- **What you should do**
Please show all lines of the records that include "radius".

*** Given records Section Begins ***

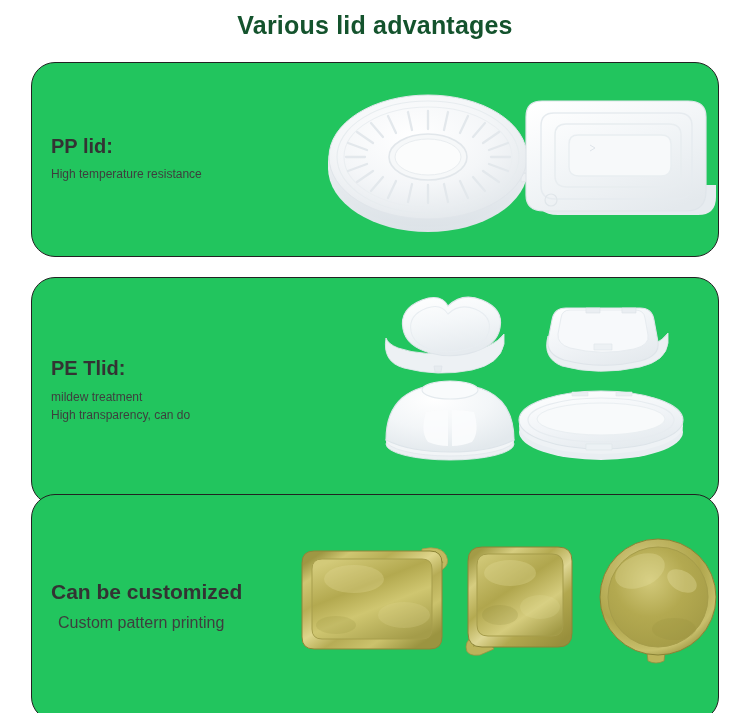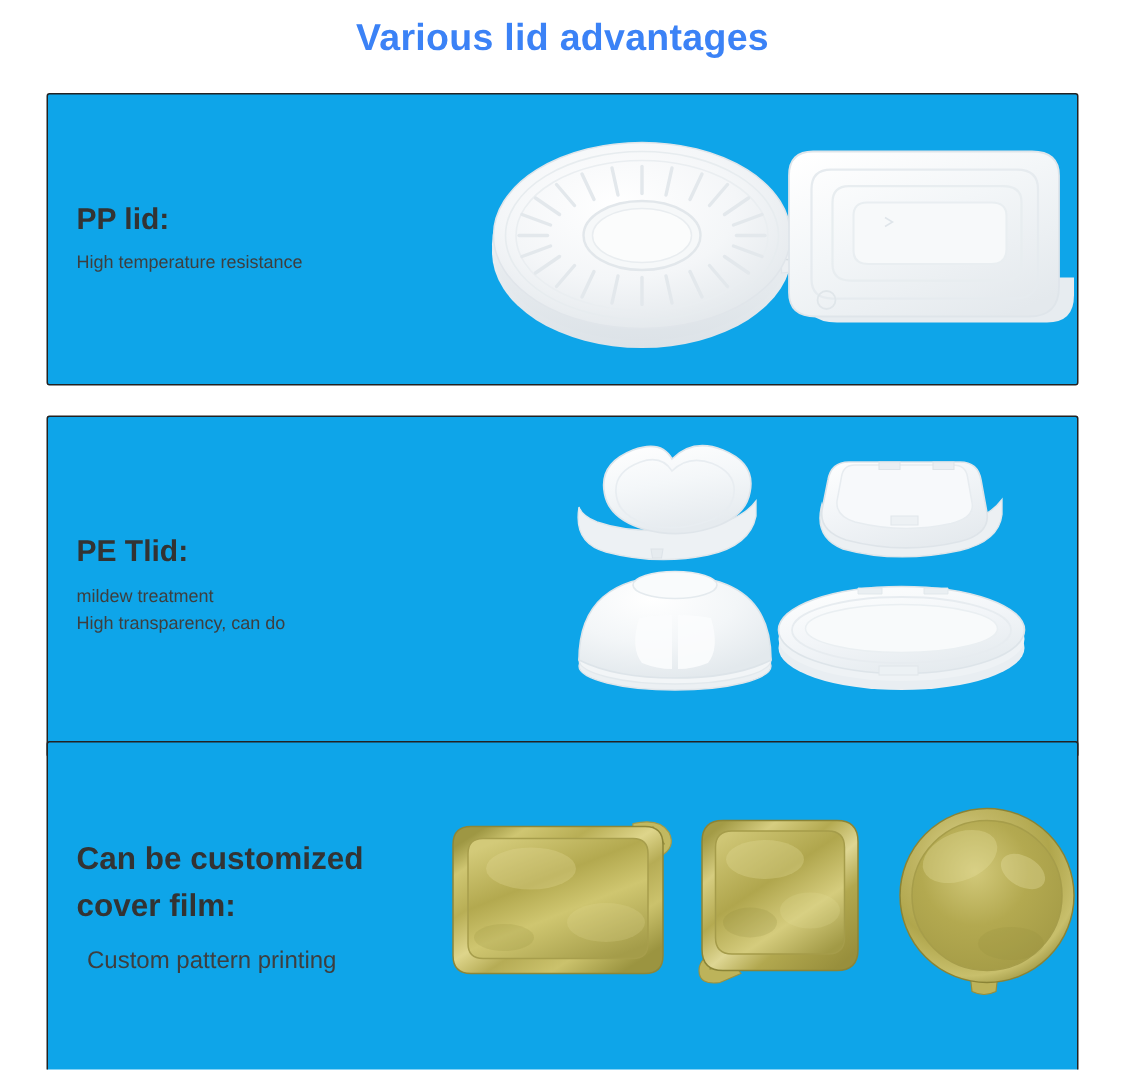--- a/index.html
+++ b/index.html
@@ -25,7 +25,7 @@
     text-align: center;
     font-size: 25px;
     font-weight: bold;
-    color: #3b82f6;
+    color: #14532d;
     letter-spacing: 0.2px;
   }
 

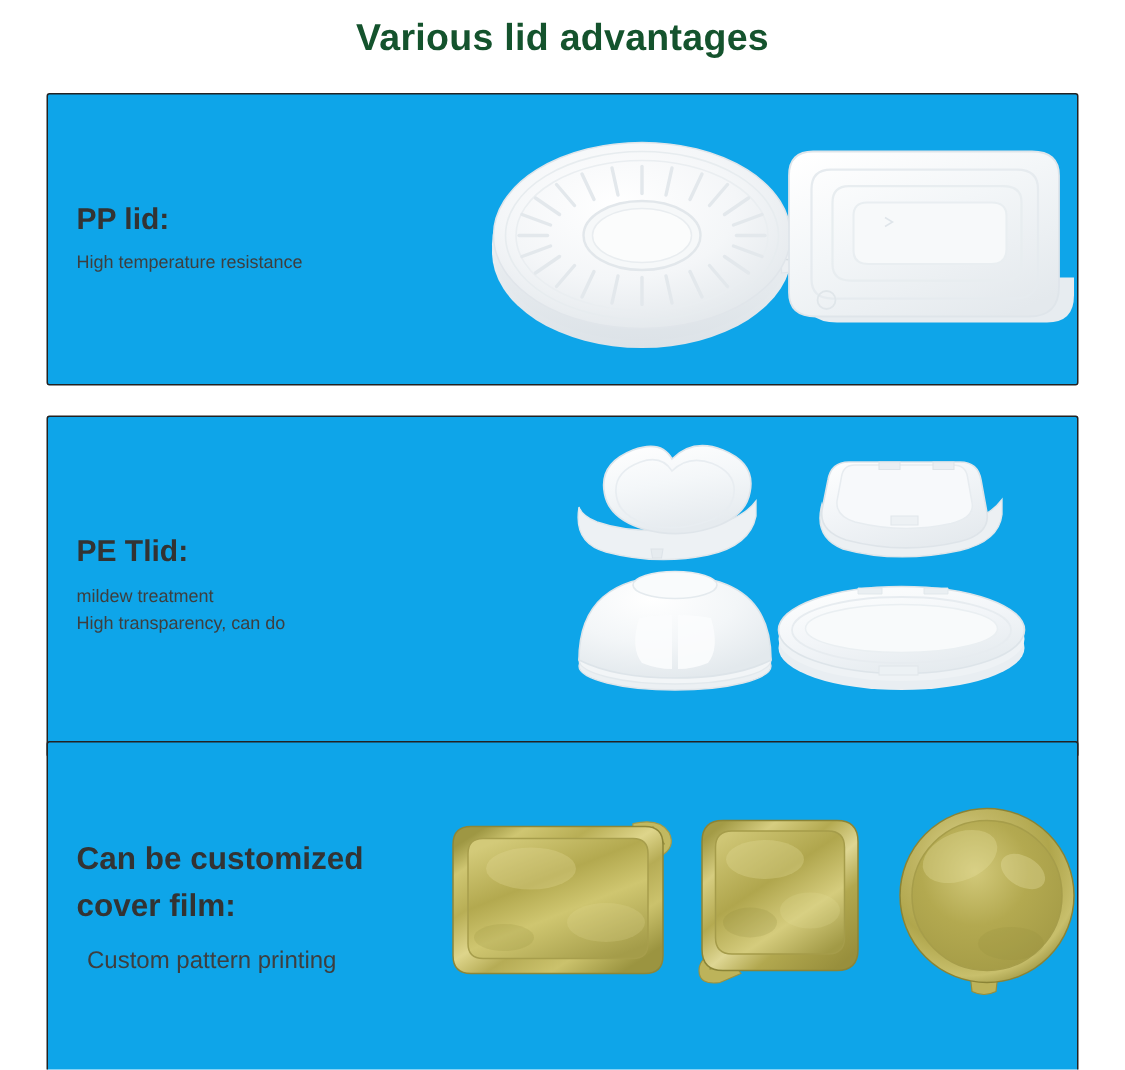--- a/index.html
+++ b/index.html
@@ -35,8 +35,8 @@
     left: 31px;
     width: 688px;
     border: 1.4px solid #222222;
-    border-radius: 2px;
-    background: #0ea5e9;
+    border-radius: 24px;
+    background: #22c55e;
     box-sizing: border-box;
   }
   #card-pp  { top: 62px;  height: 195px; }

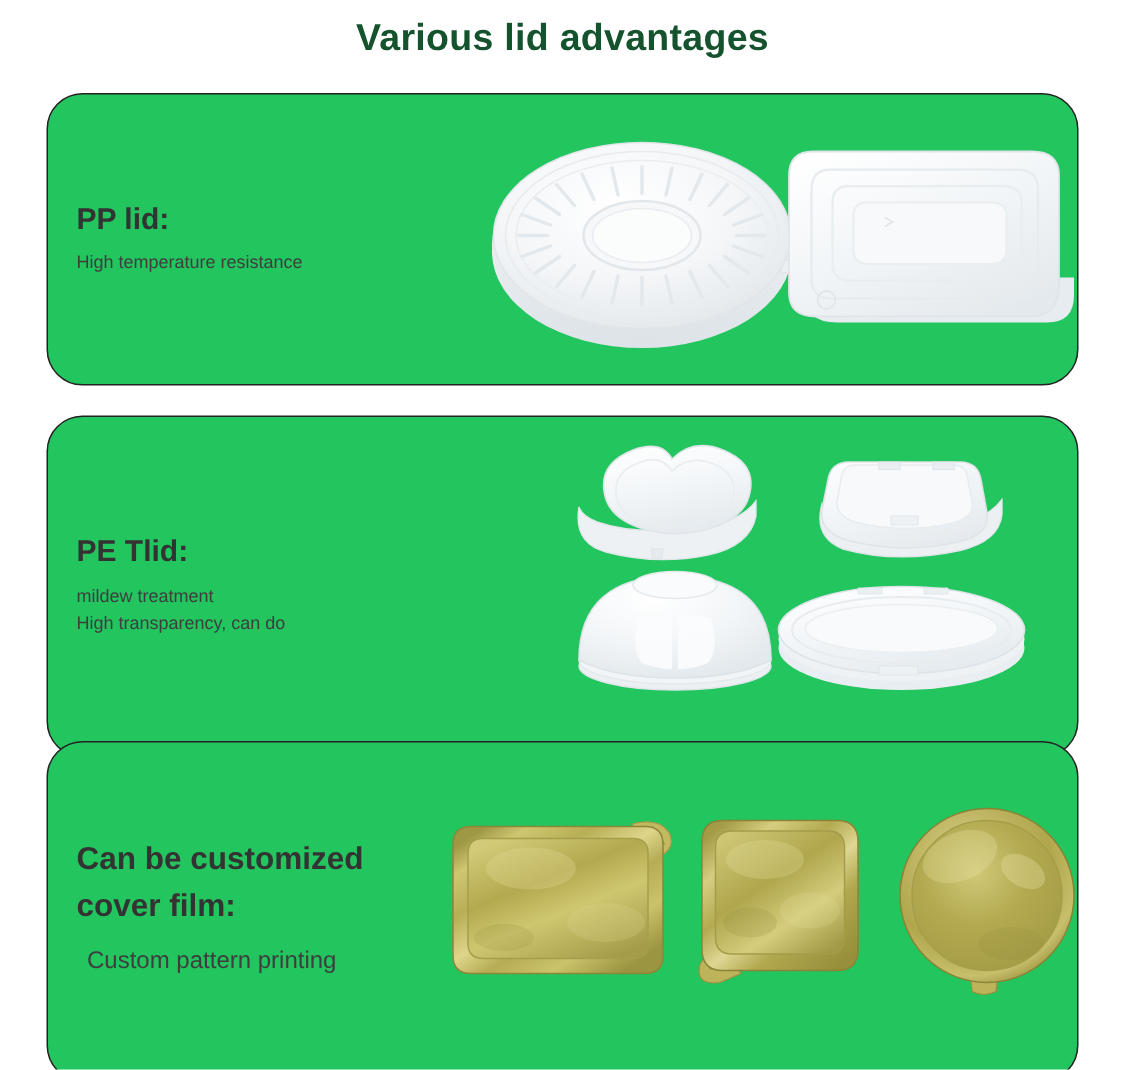--- a/index.html
+++ b/index.html
@@ -283,7 +283,6 @@
 
   <div class="card-text">
     <div class="card-heading">Can be customized</div>
-    <div class="card-heading" style="margin-bottom:12px;">cover film:</div>
     <div class="card-sub">Custom pattern printing</div>
   </div>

*** Given records Section Ends ***

- **Exercise result**
-    border-radius: 2px;
+    border-radius: 24px;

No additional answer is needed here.